Segment Start: Source data

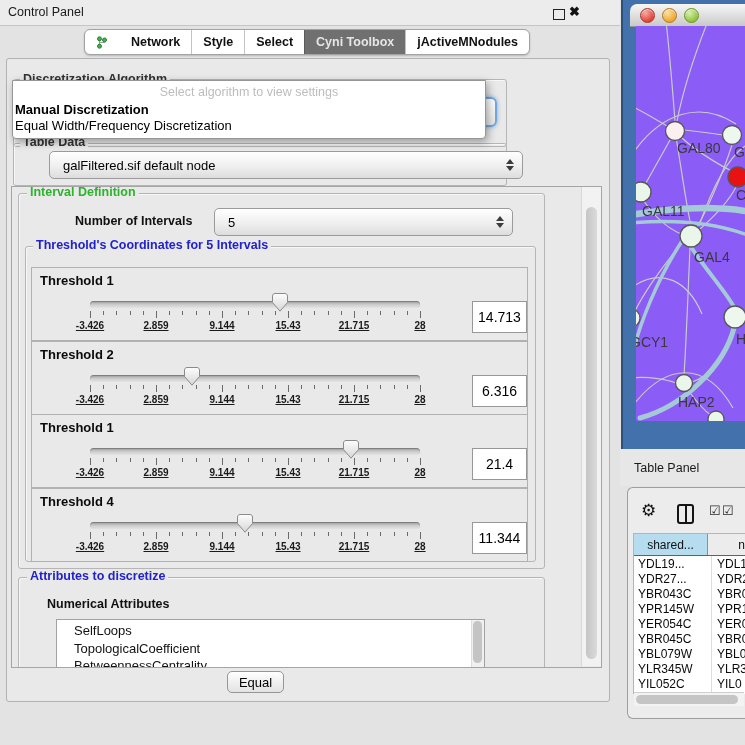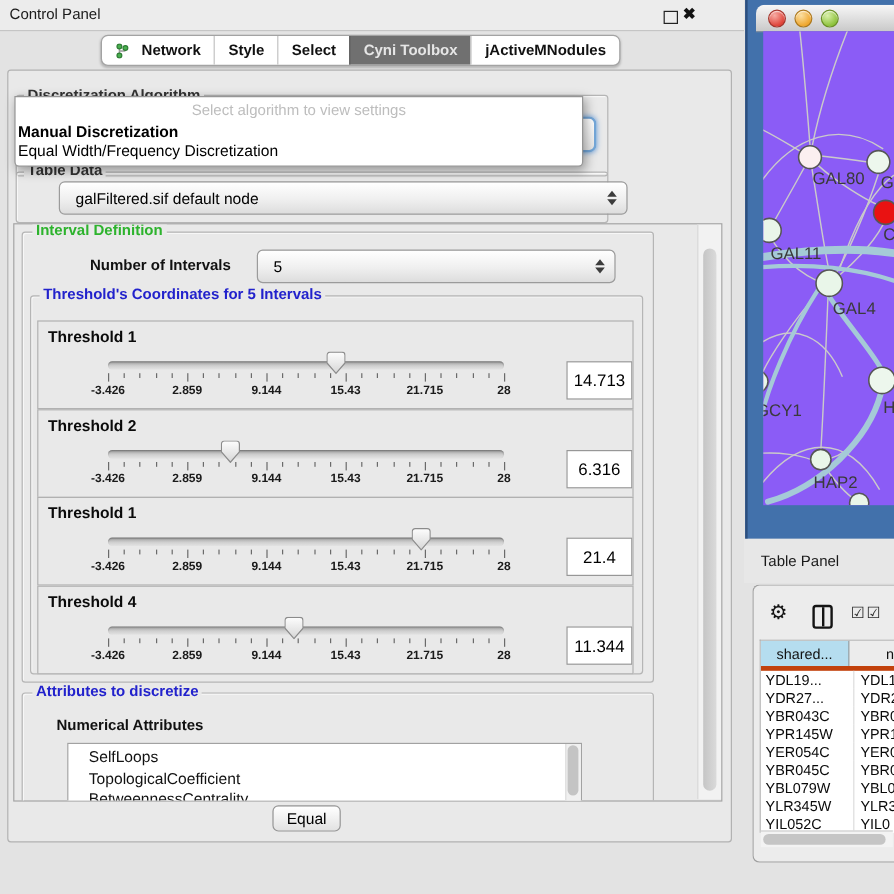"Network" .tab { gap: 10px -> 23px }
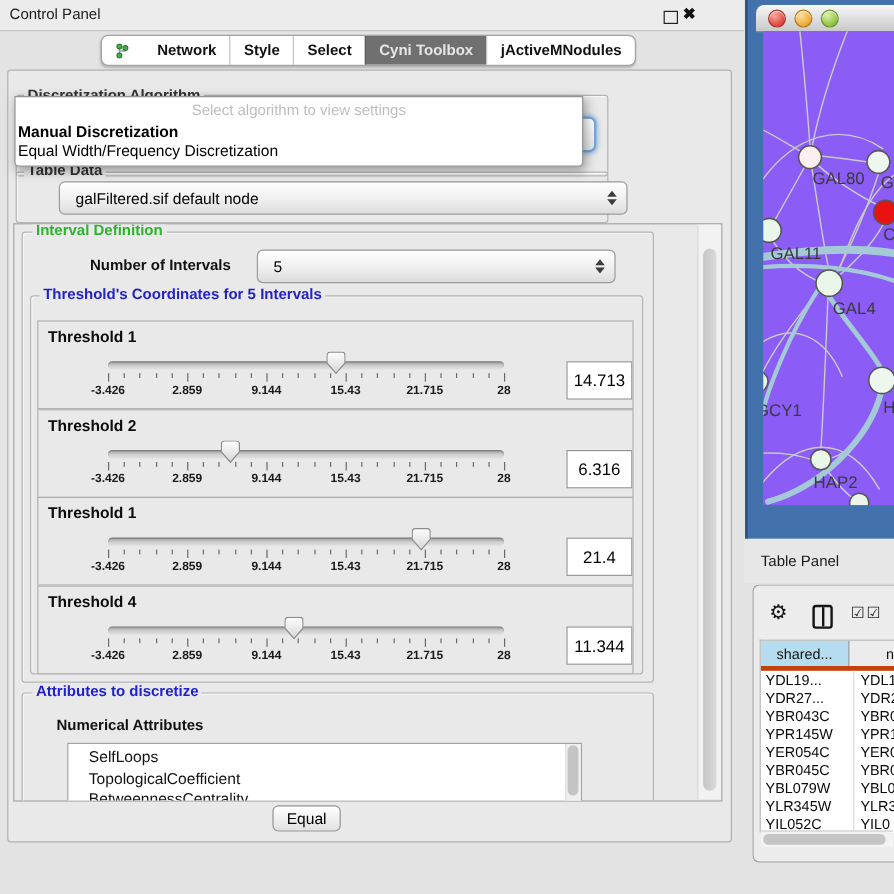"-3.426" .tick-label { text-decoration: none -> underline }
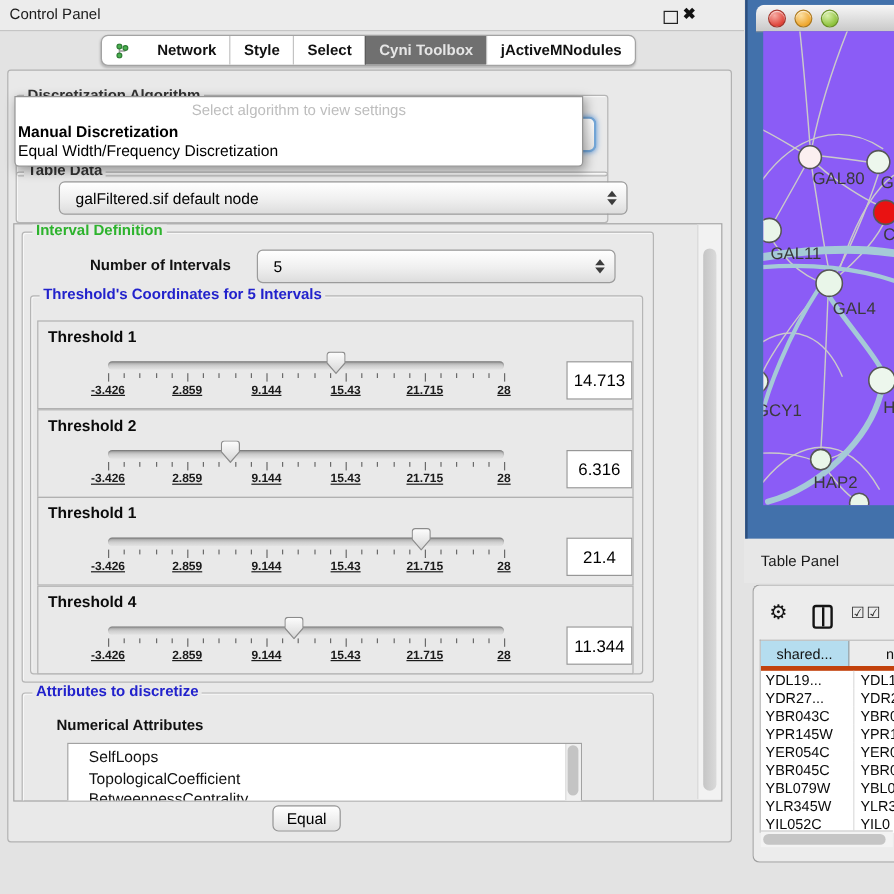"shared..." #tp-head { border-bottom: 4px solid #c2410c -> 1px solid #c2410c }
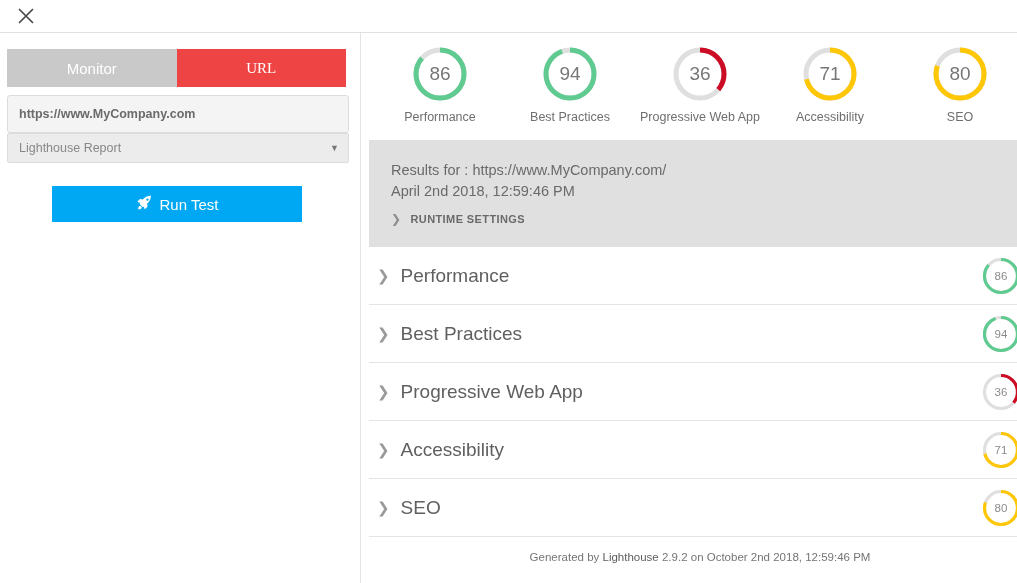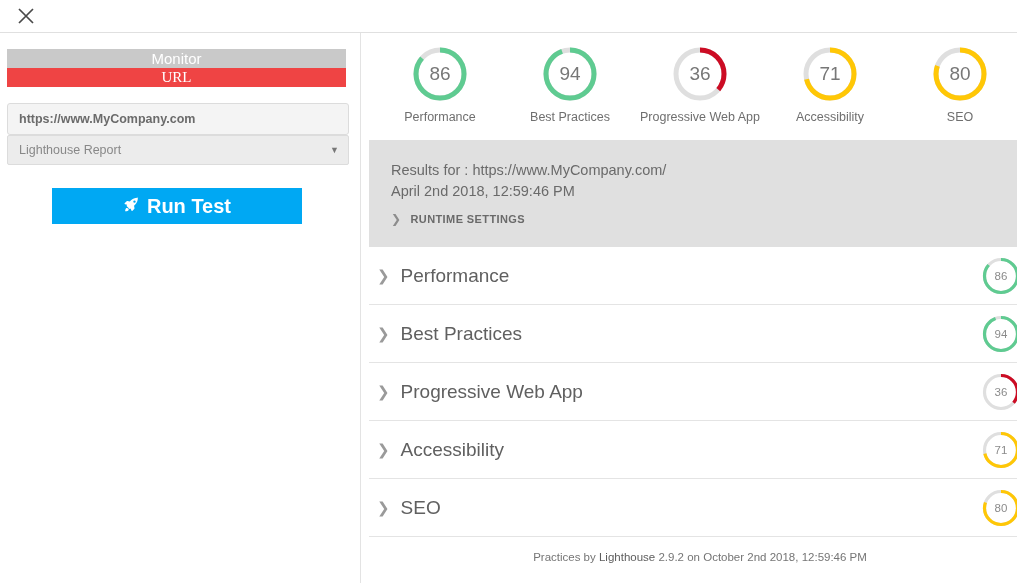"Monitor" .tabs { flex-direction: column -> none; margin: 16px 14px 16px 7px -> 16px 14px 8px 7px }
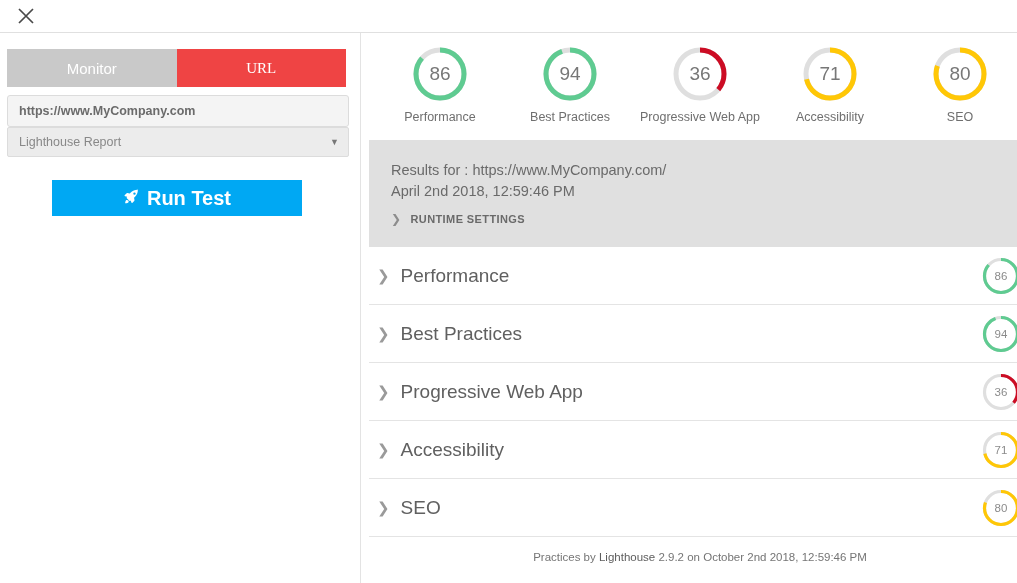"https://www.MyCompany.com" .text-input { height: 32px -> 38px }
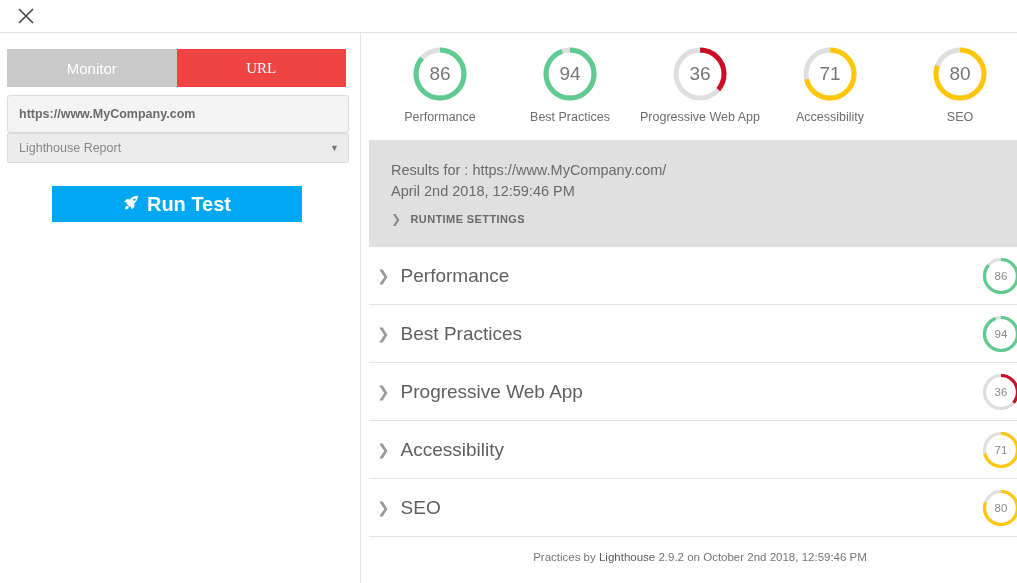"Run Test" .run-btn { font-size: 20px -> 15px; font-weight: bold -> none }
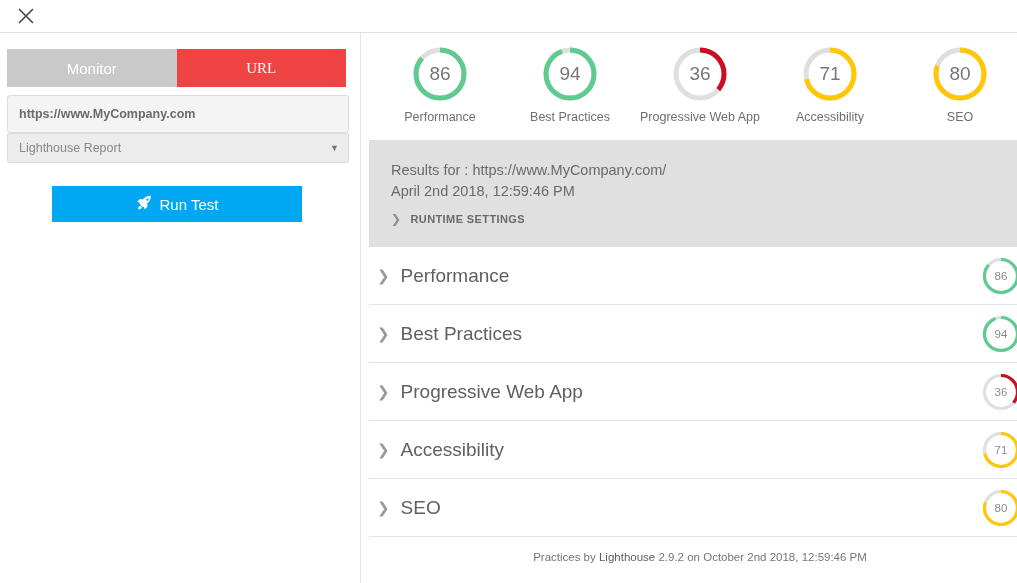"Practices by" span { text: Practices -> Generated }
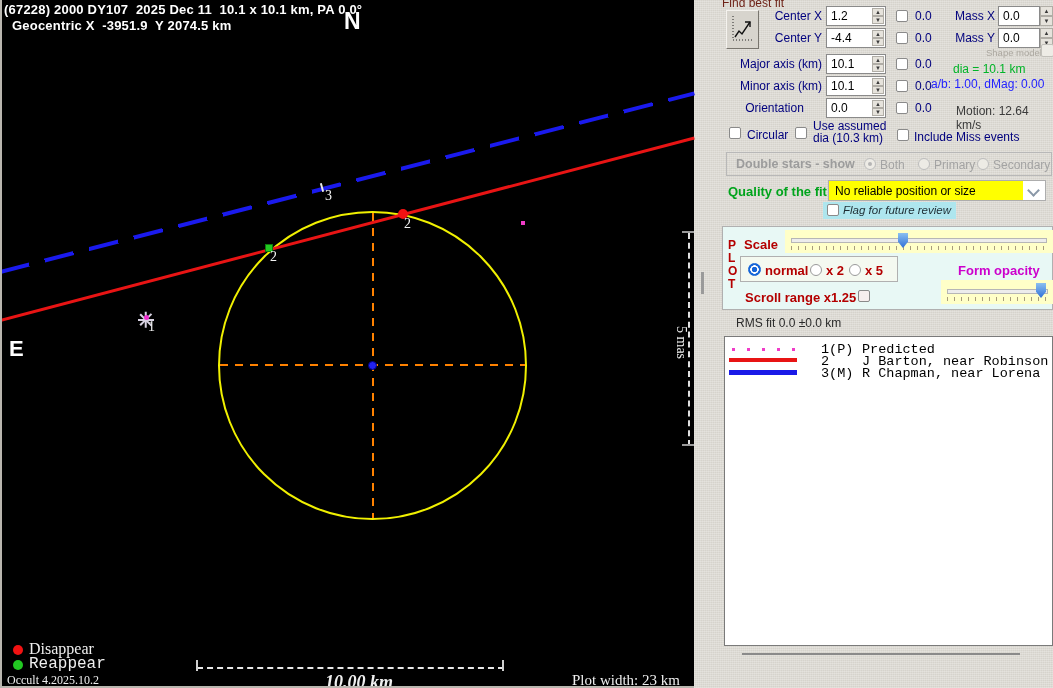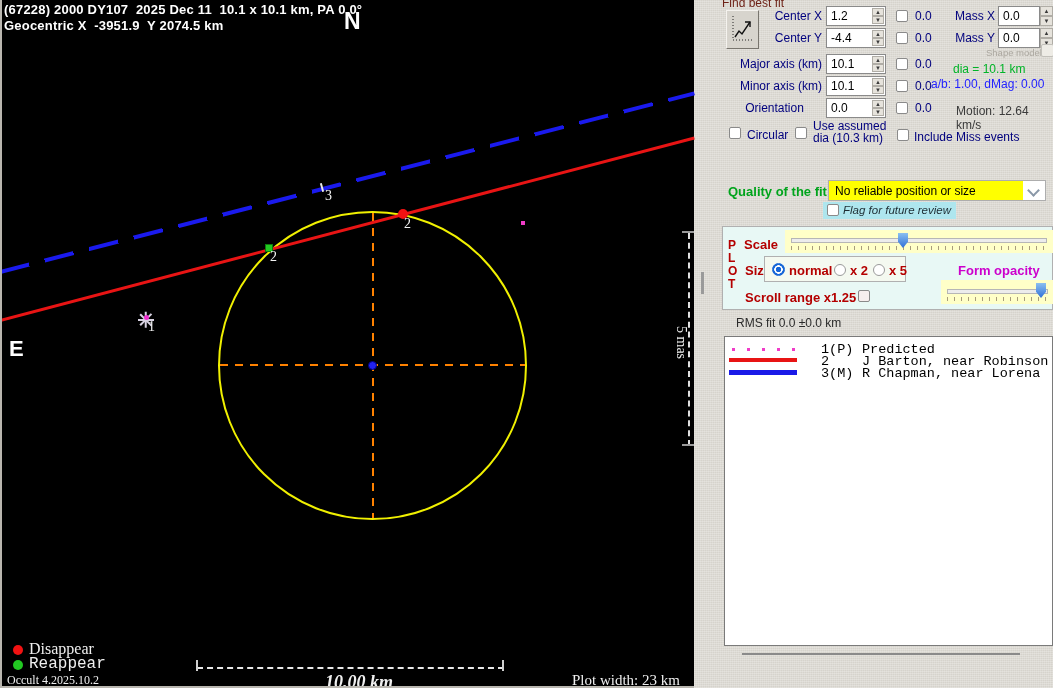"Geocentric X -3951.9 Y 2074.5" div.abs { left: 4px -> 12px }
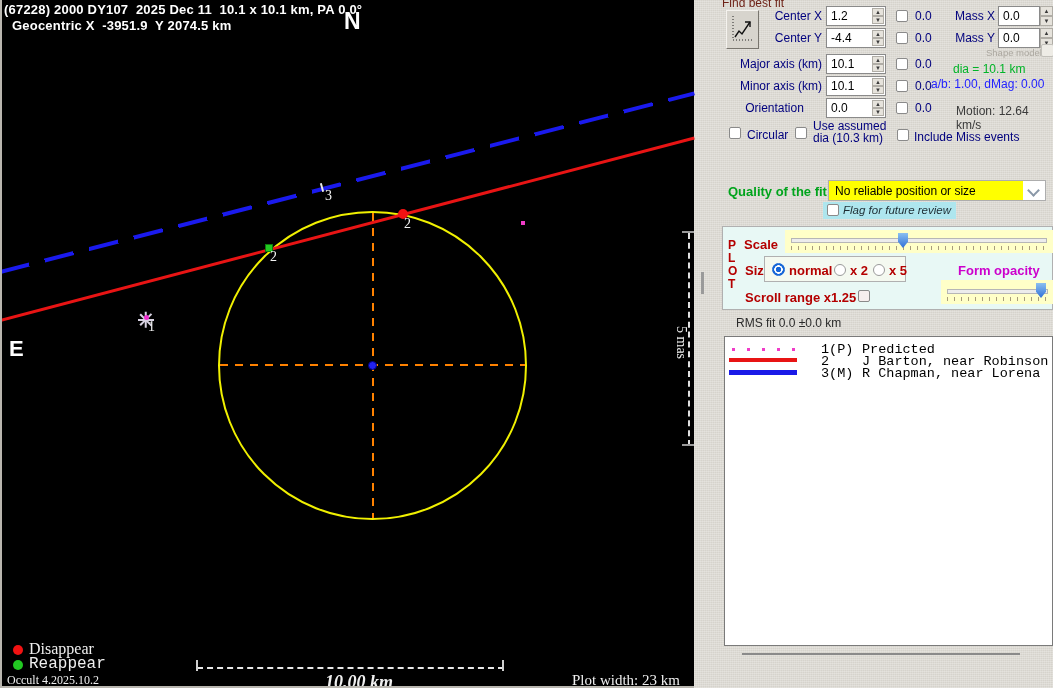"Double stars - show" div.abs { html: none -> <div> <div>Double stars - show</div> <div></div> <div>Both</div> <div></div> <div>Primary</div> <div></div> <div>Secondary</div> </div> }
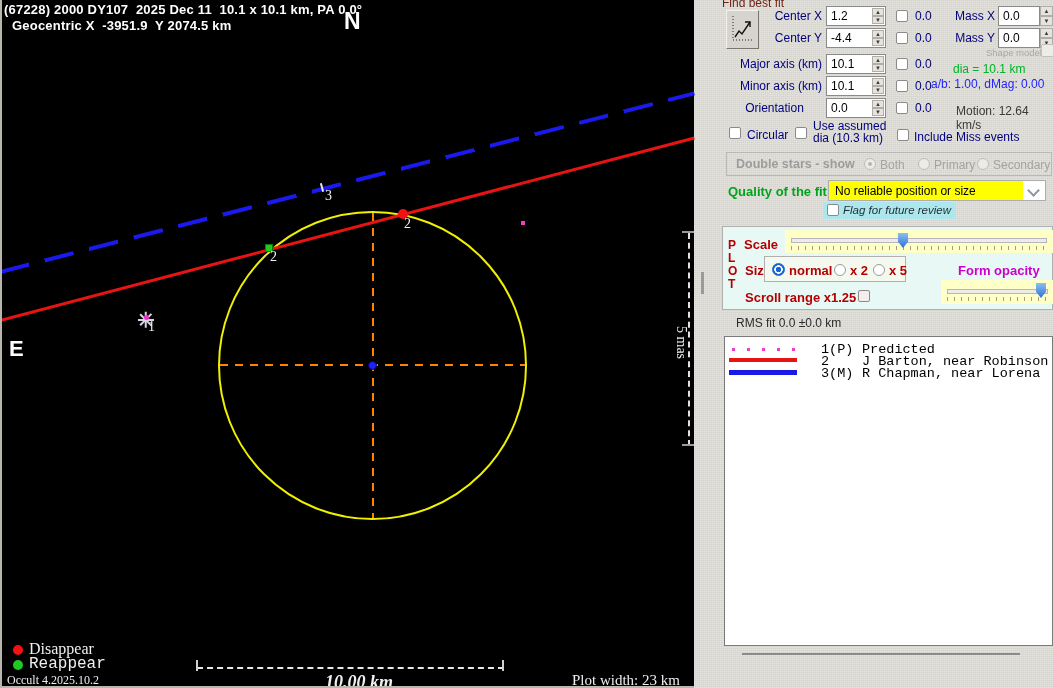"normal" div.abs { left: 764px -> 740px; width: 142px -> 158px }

Segment End: Source data

* Problem description
Your copy should hold each line above exactly and no pictures at all.

* Answer space
"Network" .tab { gap: 10px -> 23px }
"-3.426" .tick-label { text-decoration: none -> underline }
"shared..." #tp-head { border-bottom: 4px solid #c2410c -> 1px solid #c2410c }
"Monitor" .tabs { flex-direction: column -> none; margin: 16px 14px 16px 7px -> 16px 14px 8px 7px }
"https://www.MyCompany.com" .text-input { height: 32px -> 38px }
"Run Test" .run-btn { font-size: 20px -> 15px; font-weight: bold -> none }
"Practices by" span { text: Practices -> Generated }
"Geocentric X -3951.9 Y 2074.5" div.abs { left: 4px -> 12px }
"Double stars - show" div.abs { html: none -> <div> <div>Double stars - show</div> <div></div> <div>Both</div> <div></div> <div>Primary</div> <div></div> <div>Secondary</div> </div> }
"normal" div.abs { left: 764px -> 740px; width: 142px -> 158px }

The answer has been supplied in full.